23. A method for customized voice communication comprising:

receiving a speech signal;

retrieving an user account including an user profile corresponding an identifier of a caller producing the speech signal;

obtaining a textual spelling of a word in the user profile;

searching a pronunciation dictionary for a list of available pronunciations for the word;

analyzing using a speech analyzer the speech signal to obtain a user pronunciation for the word to output a processed result;

comparing the processed result with each of the available pronunciations in the list of available pronunciation;

selecting a pronunciation for the word based upon the comparing; and

using the selected pronunciation for subsequent voice communication.

24. The method for customized voice communication according to claim 23, wherein the pronunciation dictionary contains a ranking of available pronunciations which is ranked according to common pronunciations, the ranking being indexed by the word.

25. The method for customized voice communication according to claim 24, wherein the ranking is based upon grouping of available pronunciations by tiers and available pronunciations ranked in a first tier is compared with the analyzed user pronunciation in a first comparison.

26. The method for customized voice communication according to claim 25, wherein if the analyzed user pronunciation does not match any of the available pronunciations ranked in the first tier during the first comparison, said comparing is repeated using available pronunciations from the first and additional tiers until a match is found, one additional tier is added per repetition.

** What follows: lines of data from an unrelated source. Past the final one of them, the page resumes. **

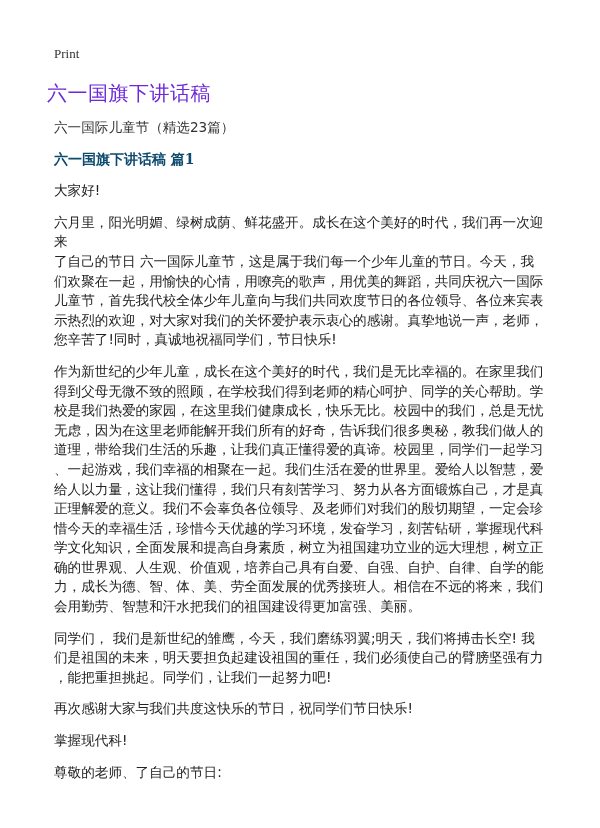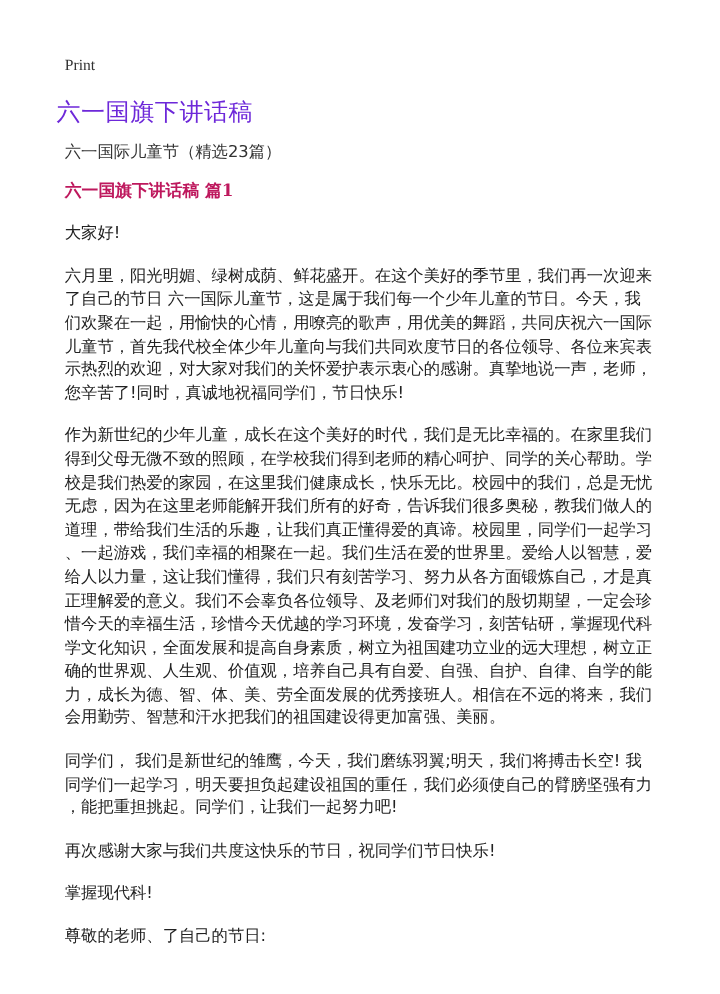--- a/index.html
+++ b/index.html
@@ -15,57 +15,57 @@
     font-family: "DejaVu Sans", "Liberation Sans", sans-serif;
     font-size: 20px; color: #6d28d9; letter-spacing: 0.5px; margin-left: 47px;
   }
   .content {
     position: absolute; left: 54px; top: 118px; width: 500px;
     font-family: "DejaVu Sans", "Liberation Sans", sans-serif;
     font-size: 13.6px; line-height: 19.6px; color: #222;
   }
   .subtitle { margin: 0 0 12px 0; color: #333; }
   .section-heading {
-    margin: 0 0 12px 0; font-weight: bold; color: #be185d;
+    margin: 0 0 12px 0; font-weight: bold; color: #0c4a6e;
     font-family: "DejaVu Serif", "Liberation Serif", serif; font-size: 14px;
   }
-  .para { margin: 16px 0 12px 0; white-space: pre-line; }
+  .para { margin: 0 0 12px 0; white-space: pre-line; }
 </style>
 </head>
 <body>
 
 <div class="page">
   <div class="print-label">Print</div>
   <div class="doc-title">六一国旗下讲话稿</div>
 
   <div class="content">
     <p class="subtitle">六一国际儿童节（精选23篇）</p>
 
     <h3 class="section-heading">六一国旗下讲话稿 篇1</h3>
     <p class="para">大家好!</p>
-    <p class="para">六月里，阳光明媚、绿树成荫、鲜花盛开。在这个美好的季节里，我们再一次迎来
+    <p class="para">六月里，阳光明媚、绿树成荫、鲜花盛开。成长在这个美好的时代，我们再一次迎来
 了自己的节日 六一国际儿童节，这是属于我们每一个少年儿童的节日。今天，我
 们欢聚在一起，用愉快的心情，用嘹亮的歌声，用优美的舞蹈，共同庆祝六一国际
 儿童节，首先我代校全体少年儿童向与我们共同欢度节日的各位领导、各位来宾表
 示热烈的欢迎，对大家对我们的关怀爱护表示衷心的感谢。真挚地说一声，老师，
 您辛苦了!同时，真诚地祝福同学们，节日快乐!</p>
     <p class="para">作为新世纪的少年儿童，成长在这个美好的时代，我们是无比幸福的。在家里我们
 得到父母无微不致的照顾，在学校我们得到老师的精心呵护、同学的关心帮助。学
 校是我们热爱的家园，在这里我们健康成长，快乐无比。校园中的我们，总是无忧
 无虑，因为在这里老师能解开我们所有的好奇，告诉我们很多奥秘，教我们做人的
 道理，带给我们生活的乐趣，让我们真正懂得爱的真谛。校园里，同学们一起学习
 、一起游戏，我们幸福的相聚在一起。我们生活在爱的世界里。爱给人以智慧，爱
 给人以力量，这让我们懂得，我们只有刻苦学习、努力从各方面锻炼自己，才是真
 正理解爱的意义。我们不会辜负各位领导、及老师们对我们的殷切期望，一定会珍
 惜今天的幸福生活，珍惜今天优越的学习环境，发奋学习，刻苦钻研，掌握现代科
 学文化知识，全面发展和提高自身素质，树立为祖国建功立业的远大理想，树立正
 确的世界观、人生观、价值观，培养自己具有自爱、自强、自护、自律、自学的能
 力，成长为德、智、体、美、劳全面发展的优秀接班人。相信在不远的将来，我们
 会用勤劳、智慧和汗水把我们的祖国建设得更加富强、美丽。</p>
     <p class="para">同学们， 我们是新世纪的雏鹰，今天，我们磨练羽翼;明天，我们将搏击长空! 我
-同学们一起学习，明天要担负起建设祖国的重任，我们必须使自己的臂膀坚强有力
+们是祖国的未来，明天要担负起建设祖国的重任，我们必须使自己的臂膀坚强有力
 ，能把重担挑起。同学们，让我们一起努力吧!</p>
     <p class="para">再次感谢大家与我们共度这快乐的节日，祝同学们节日快乐!</p>
     <p class="para">掌握现代科!</p>
 
     <p class="para">尊敬的老师、了自己的节日:</p>
   </div>
 </div>
 
 </body></html>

27. The method for customized voice communication according to claim 23, wherein if the a list of available pronunciations for the word is void of any available pronunciations, the method further comprises:

creating a pronunciation from the textual spelling of the word based on at least one predefined pronunciation rule; and

comparing the created pronunciation with the processed result.

28. The method for customized voice communication according to claim 23, further comprising:

creating a pronunciation for the textual spelling of the word based on at least one predefined pronunciation rule;

comparing the created pronunciation with the processed result; and

selecting a pronunciation based the comparing of the processed result with each of the available pronunciations in the list of available pronunciation and the comparing of the created pronunciation with the processed result.

29. The method according to claim 23, wherein the identifier of a caller producing the speech signal is a caller ID for a caller.

30. The method according to claim 23, further comprising prompting a user to generate the speech signal.